A key advantage of machine learning is that it doesn't require an expert to create symbolic patterns and list out all the possible responses to a question or statement. On its own, the machine creates and maintains the list, identifying patterns and adding them to its database.

Imagine machine learning applied to the Chinese room experiment. The computer would observe the passing of notes between itself and the person outside the room. After examining thousands of exchanges, the computer identifies a pattern of communication and adds common words and phrases to its database. Now, it can use its collection of words and phrases to more quickly decipher the notes it receives and quickly assemble a response using these words and phrases instead of having to assemble a response from a collection of characters. It may even create its own dictionary based on these matching patterns, so it has a complete response to certain notes it receives.

Machine learning still qualifies as weak AI, because the computer doesn't understand what's being said; it only matches symbols and identifies patterns. The big difference is that instead of having an expert provide the patterns, the computer identifies patterns in the data. Over time, the computer becomes "smarter."

Machine learning has become one of the fastest growing areas in AI primarily because the cost of data storage and processing has dropped dramatically. We are currently in the era of data science and big data — extremely large data sets that can be computer analyzed to reveal patterns, trends and associations. Organizations are collecting vast amounts of data. The big challenge is to figure out what to do with all this data. Answering that challenge is machine learning, which can identify patterns even when you really don't know what you're looking for. In a sense, machine learning enables computers to find out what's inside your data and let you know what it found.

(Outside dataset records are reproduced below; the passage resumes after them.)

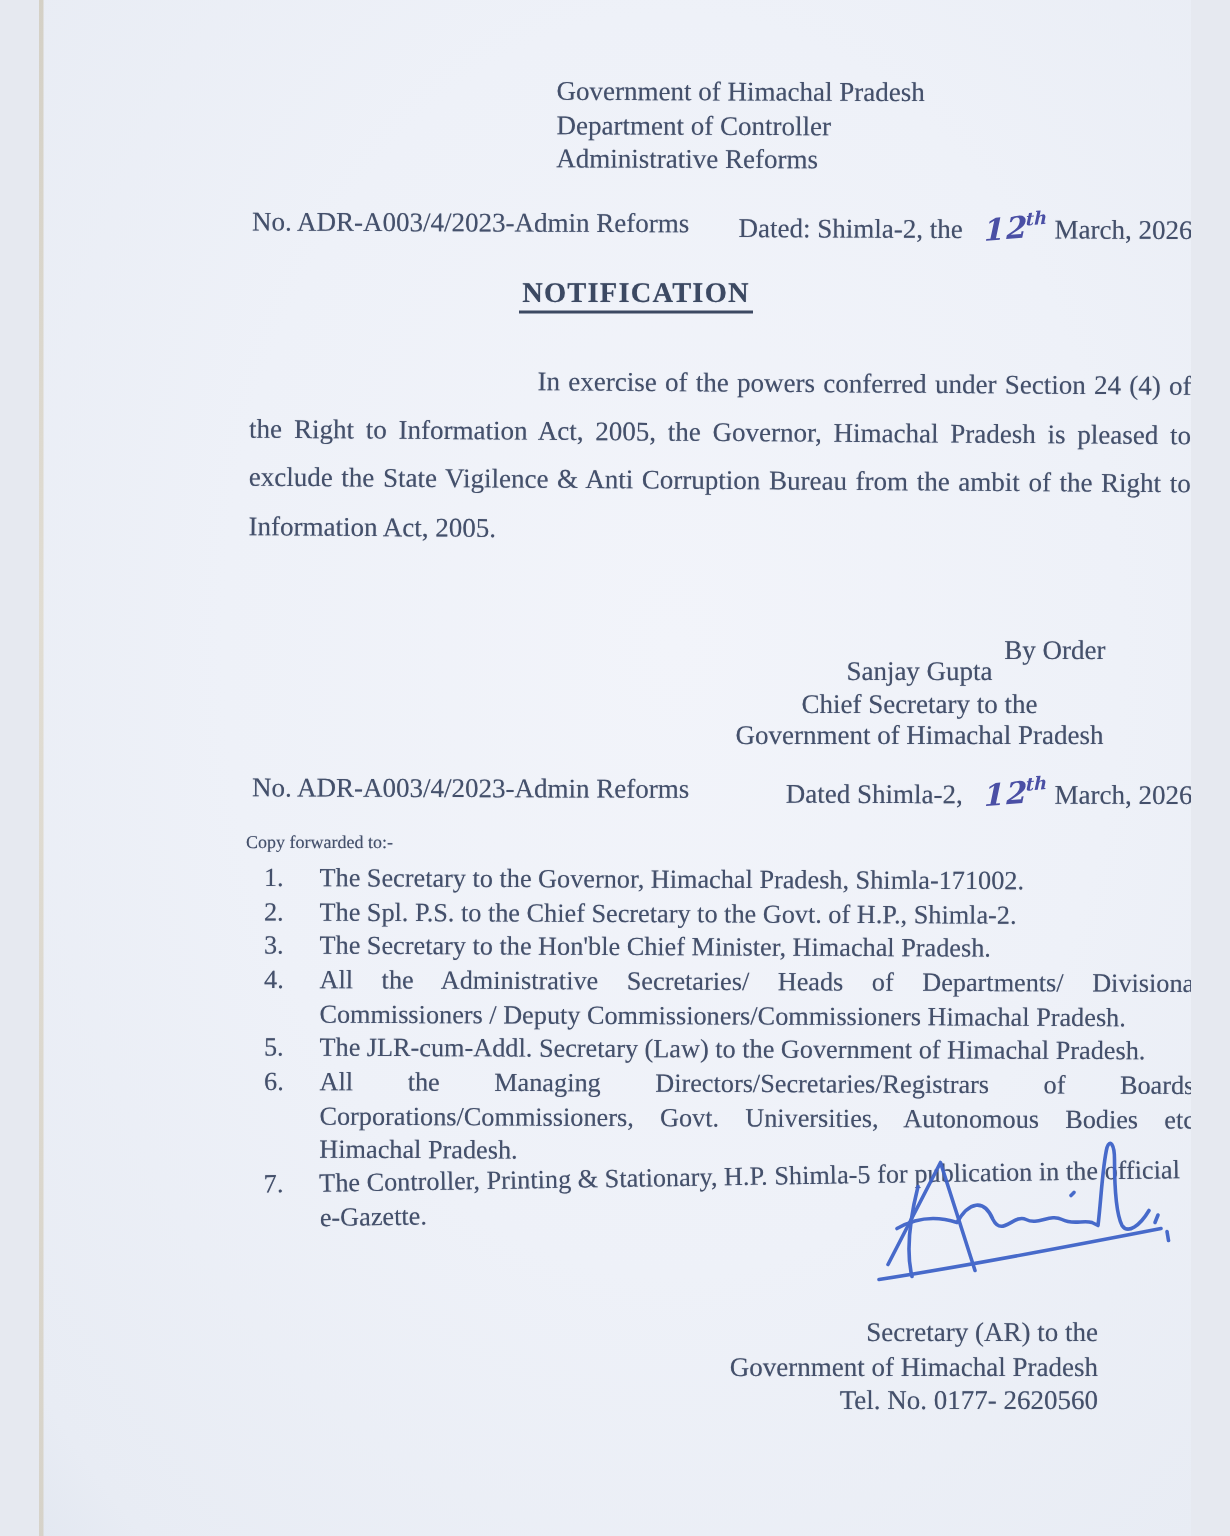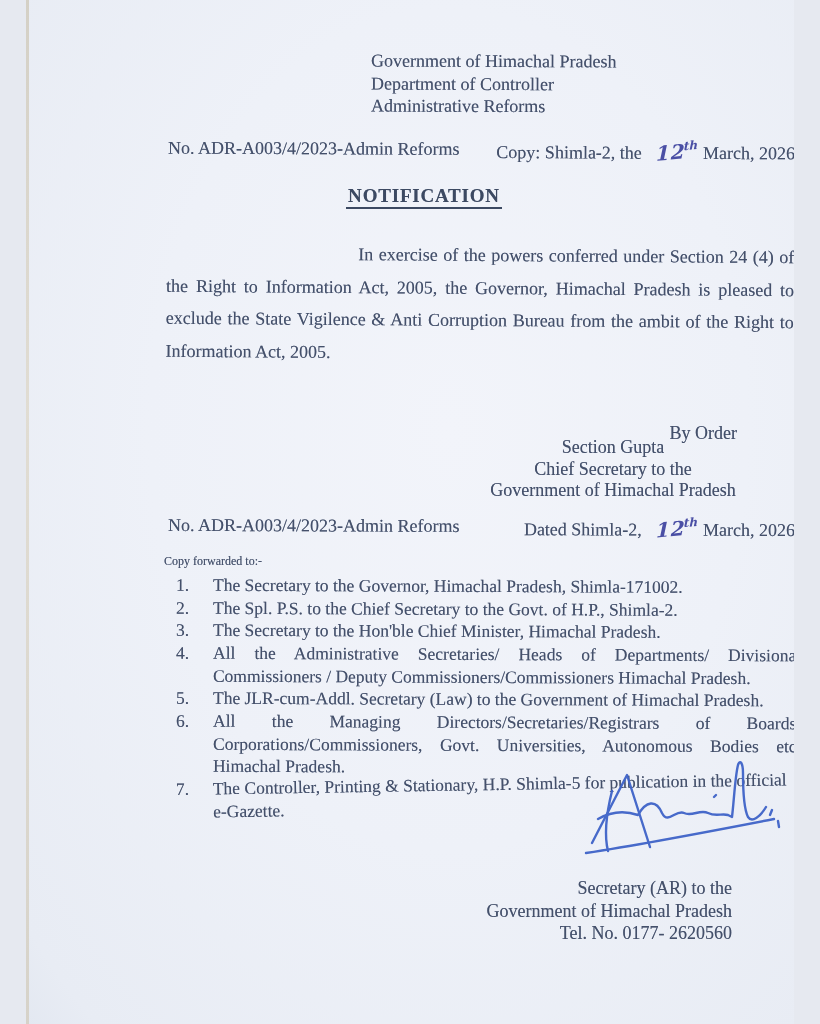--- a/index.html
+++ b/index.html
@@ -61,36 +61,36 @@
 
   <div class="header-block">
     <div>Government of Himachal Pradesh</div>
     <div>Department of Controller</div>
     <div>Administrative Reforms</div>
   </div>
 
   <div class="ref-line ref1">
     <span>No. ADR-A003/4/2023-Admin Reforms</span>
     <span class="dated-group">
-      <span>Copy: Shimla-2,  the</span>
+      <span>Dated: Shimla-2,  the</span>
       <span class="hw"><span>12</span><sup>th</sup></span>
       <span>March, 2026</span>
     </span>
   </div>
 
   <div class="title-row">
     <span>NOTIFICATION</span>
   </div>
 
   <p class="para">In exercise of the powers conferred under Section 24 (4) of the Right to Information Act, 2005, the Governor, Himachal Pradesh is pleased to exclude the State Vigilence &amp; Anti Corruption Bureau from the ambit of the Right to Information Act, 2005.</p>
 
   <div class="by-order">By Order</div>
 
   <div class="signatory">
-    <div>Section Gupta</div>
+    <div>Sanjay Gupta</div>
     <div>Chief  Secretary to the</div>
     <div>Government of Himachal Pradesh</div>
   </div>
 
   <div class="ref-line ref2">
     <span>No. ADR-A003/4/2023-Admin Reforms</span>
     <span class="dated-group">
       <span>Dated Shimla-2,</span>
       <span class="hw"><span>12</span><sup>th</sup></span>
       <span>March, 2026</span>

Machine learning moves past the limitations with symbolic systems. Instead of memorizing symbols a computer system uses machine learning algorithms to create models of abstract concepts. It detects statistical patterns by using machine learning algorithms on massive amounts of data.

Statistical Dog

So a machine learning algorithm looks at the eight pictures of different dogs. Then it breaks down these pictures into individual dots or pixels. Then it looks at these pixels to detect patterns. Maybe it sees a pattern all of these animals as having hair. Maybe it sees a pattern for noses or ears. It could even see a pattern that humans are unable to perceive. Collectively, the patterns create what might be considered a statistical expression of “dogness.”

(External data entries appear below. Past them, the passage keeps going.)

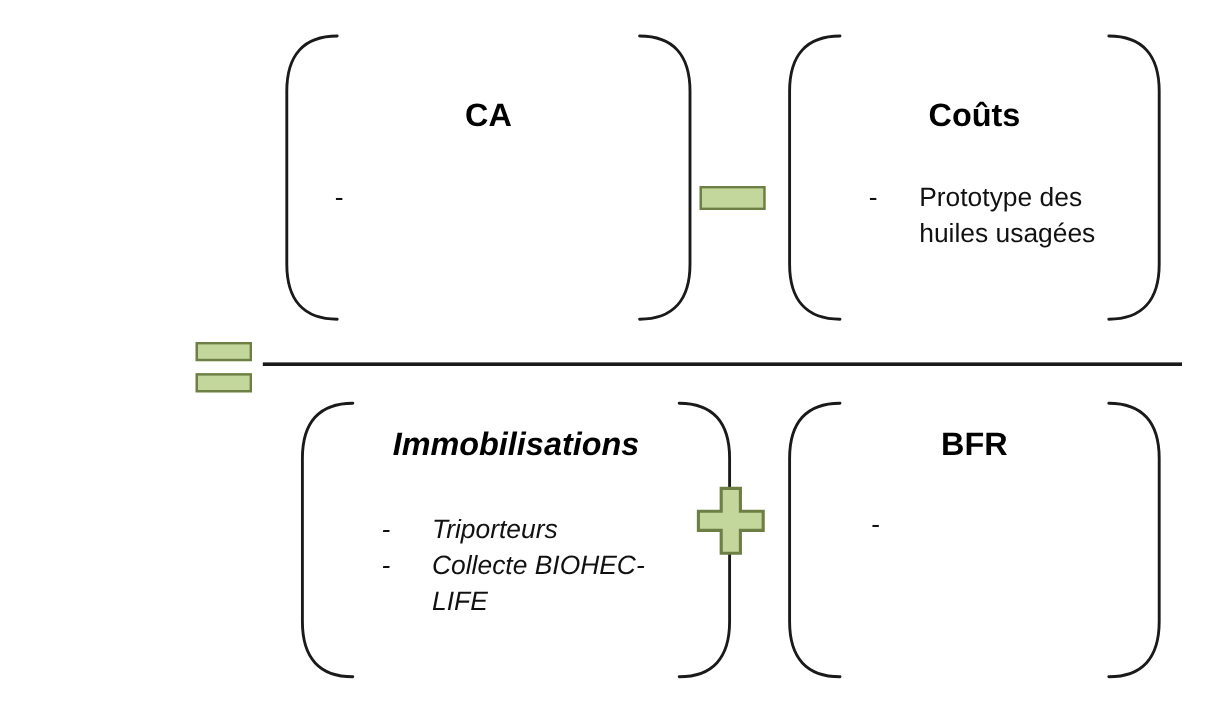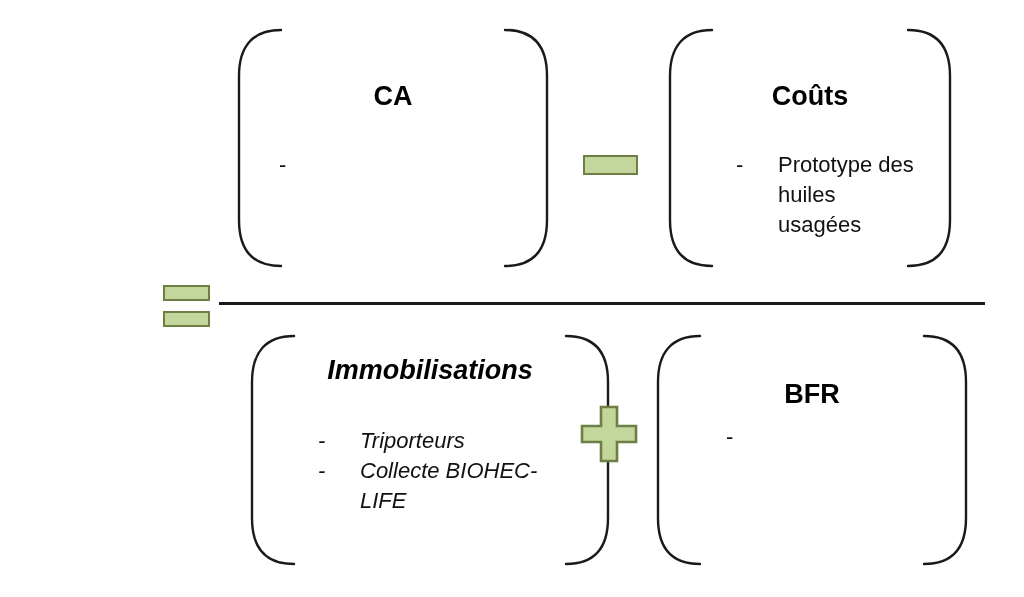--- a/index.html
+++ b/index.html
@@ -137,33 +137,33 @@
     flex: 0 0 42px;
     text-align: left;
     font-size: 22px;
     line-height: 30px;
   }
   .bullet-text {
     flex: 1 1 auto;
   }
 
   
-  #box-ca         { left: 237px; top: 28px;  width: 312px; height: 240px; }
-  #box-couts      { left: 656px; top: 28px;  width: 284px; height: 240px; margin-left: 12px; }
+  #box-ca         { left: 237px; top: 28px;  width: 312px; height: 240px; padding-left: 28px; }
+  #box-couts      { left: 656px; top: 28px;  width: 312px; height: 240px; }
   #box-immo       { left: 250px; top: 334px; width: 360px; height: 232px; font-style: italic; }
   #box-bfr        { left: 656px; top: 334px; width: 312px; height: 232px; }
 
   #box-ca    .box-title    { top: 52px; }
   #box-ca    .bullet-list  { top: 122px; padding-left: 18px; padding-right: 14px; }
   #box-couts .box-title    { top: 52px; }
   #box-couts .bullet-list  { top: 122px; padding-left: 44px; padding-right: 10px; }
 
   #box-immo  .box-title    { top: 20px; }
   #box-immo  .bullet-list  { top: 92px; padding-left: 44px; padding-right: 4px; }
-  #box-bfr   .box-title    { top: 20px; margin-top: 24px; }
+  #box-bfr   .box-title    { top: 20px; }
   #box-bfr   .bullet-list  { top: 88px; padding-left: 46px; padding-right: 4px; }
 </style>
 </head>
 <body>
 
 <div class="canvas">
 
 
   <div class="op-equals">
     <div class="bar b1"></div>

Sometimes humans can help machines learn. We can feed the machine millions of pictures that we’ve already determined contained dogs, so the machine doesn’t have to worry about excluding images of cats, horses or airplanes. This is called supervised learning, and the data, consisting of the label “dog” and the millions of pictures of dogs is called a training set. Using the training set, a human being is teaching the machine that all of the patterns it identifies are characteristics of “dog.”

Machines can also learn completely on their own. We just feed massive amounts of data into the machine and let it find its own patterns. This is called unsupervised learning.

Imagine a machine examining all the pictures of people on your smart phone. It might not know if someone was your husband, wife, boyfriend or girlfriend. But it could create clusters of people that it sees are closest to you.